At 80, Longrichiba Pongener is an extremely busy man. He is more likely to be in Dimapur or Kohima attending to a patient or a client than at home, resting as someone his age should. So after many phone calls and weeks of waiting I finally managed an interview in Mokokchung.
And what a pleasant surprise the meeting turned out to be! You see, his reputation exceeds him and since it took me so many days to arrange this meeting, I expected that he would be something of a celebrity healer but instead he was this little amicable man with a gentle aura and a pair of wizened eyes twinkling with mischief. He has a soft voice. But what got me staring were his palms; they were scarred and stained with years of tearing roots and rubbing leaves, the juices had left a permanent wiry path. A palm reader’s nightmare definitely.
I also gathered that he is a man who likes to get to the heart of the matter immediately because as soon as the basic introductions and explanations were over, he started off.

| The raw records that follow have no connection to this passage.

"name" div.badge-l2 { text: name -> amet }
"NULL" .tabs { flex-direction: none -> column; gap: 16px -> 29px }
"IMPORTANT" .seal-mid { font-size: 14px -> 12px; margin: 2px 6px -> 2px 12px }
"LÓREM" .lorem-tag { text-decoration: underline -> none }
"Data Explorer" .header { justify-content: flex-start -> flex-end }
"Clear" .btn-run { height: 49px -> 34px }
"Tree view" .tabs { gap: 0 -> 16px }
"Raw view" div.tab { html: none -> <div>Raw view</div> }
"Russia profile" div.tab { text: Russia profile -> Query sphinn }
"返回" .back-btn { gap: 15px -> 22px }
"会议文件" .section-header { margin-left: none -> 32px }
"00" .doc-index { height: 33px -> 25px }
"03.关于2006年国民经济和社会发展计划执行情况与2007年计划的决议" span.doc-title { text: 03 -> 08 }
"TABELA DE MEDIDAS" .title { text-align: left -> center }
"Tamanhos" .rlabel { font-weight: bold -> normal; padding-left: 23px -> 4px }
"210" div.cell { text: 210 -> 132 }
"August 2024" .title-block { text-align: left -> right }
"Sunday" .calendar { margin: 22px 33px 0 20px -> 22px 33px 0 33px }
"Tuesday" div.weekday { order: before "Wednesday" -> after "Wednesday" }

“Grandpa (referring to himself) was a tiger until I met Jesus during a Revival and threw out my tiger spirit*. I heal people’s ailments through prayer, make medicine using herbs, fix broken bones, massage and find stolen cars”.
I was not expecting the last statement and what was he again? A tiger? I have a thousand questions however this pause is mine not his. He says that he has been a bonesetter since he was seven years old. Nobody taught him how to do it; all he remembers is just following his instincts. He calls it a gift.
“The medicine making is more recent. It’s been just a few years…I think it was in ‘75 or ‘76 that I started making medicine using leaves, seed and bark”, he says.
He then fishes out three little plastic bottles of tonic from his bag that he hands to his clients. They are crudely labeled, scrawled with just the name of the ailment. The smell mistreats your senses badly. And though most of us who are not acquainted with herbal cures would need a certain degree of trust or even belief to down a spoonful, yet people come to him with special requests for these tonics. Longrichiba has an impeccable reputation as a healer and has a long list of grateful clients who would testify of the effectiveness of these tonics.
Though he prepares herbal solutions as per the client’s need, he has his regulars. Among them is an uncoated pellet of crushed leaves, roots, barks and stems for intestinal problems. These are made only once a year because not only is it difficult to procure the raw material but the process of making it is complicated and takes days.
He tells me that he cleanses himself spiritually through fasting and prayer during this time and no one is allowed to come to the house when he is making these pills. In 2011 he made 37,000 pellets. He is gracious to reveal that he uses the touch-me-not in almost all of his preparations.
However, of late the plant is not as abundant as it was years ago, touch-me-not in Mokokchung is disappearing, he says. He collects all his plants from the wild and does not cultivate any. When I ask him if he has anybody helping him, he replies that he had an ‘agent’ collecting leaves for him for many years but he had passed away. Now that it’s difficult for him to be climbing ledges and venturing deep into the forest, he asks people to collect for him though for some special ones he has to go himself.
His medicines are more oral than topical which shows his confidence and experience in his trade. So when I ask him if he would be willing to send his medicines to be tested in a laboratory, he says without hesitation that he would. He then pauses for a while and tells me,
“Do you know, our land is filled with medicines? That every leaf and plant around you is medicinal? We just have to open our eyes. We are always going to need medicines and God has given our land so many that we should take care of it”.
He goes on to add,
“I don’t need advertisement. I have so many people coming to me with so many requests that I cannot give time to all of them but people should know about our land and the plants in it”.
He has no other profession and is a full time herbalist and bonesetter. He doesn’t even crop a field as the rest of the villagers do. Despite not knowing how to read and write and being barely able to write his name, he is known to give pointers to students appearing for their board exams on what to study and what not to. He says that he prays and God shows him the answers. He also talks about love potions and how to make them, divorce charms and how when he was not a Christian he would talk to beings from the other world. I would like to know more about these stories but he asks me not to pursue further as he no longer practices them. It was very difficult for him to denounce his tiger spirit he says.
People flock to him with requests to chase evil spirits, cure enchantments, prayers for success in UPSC, NPSC and election prediction. “It’s a gift” he repeats. I ask him if he would ever take an apprentice or if his children are following his footsteps. He mulls over this and says he can teach whoever is willing to learn about the herbs but that the hindsight, knowledge, and vision that he has inherited is not in his hands, it is God’s to give.
After a pause he says, “This is how it is and this is all there is. I have nothing more to say.”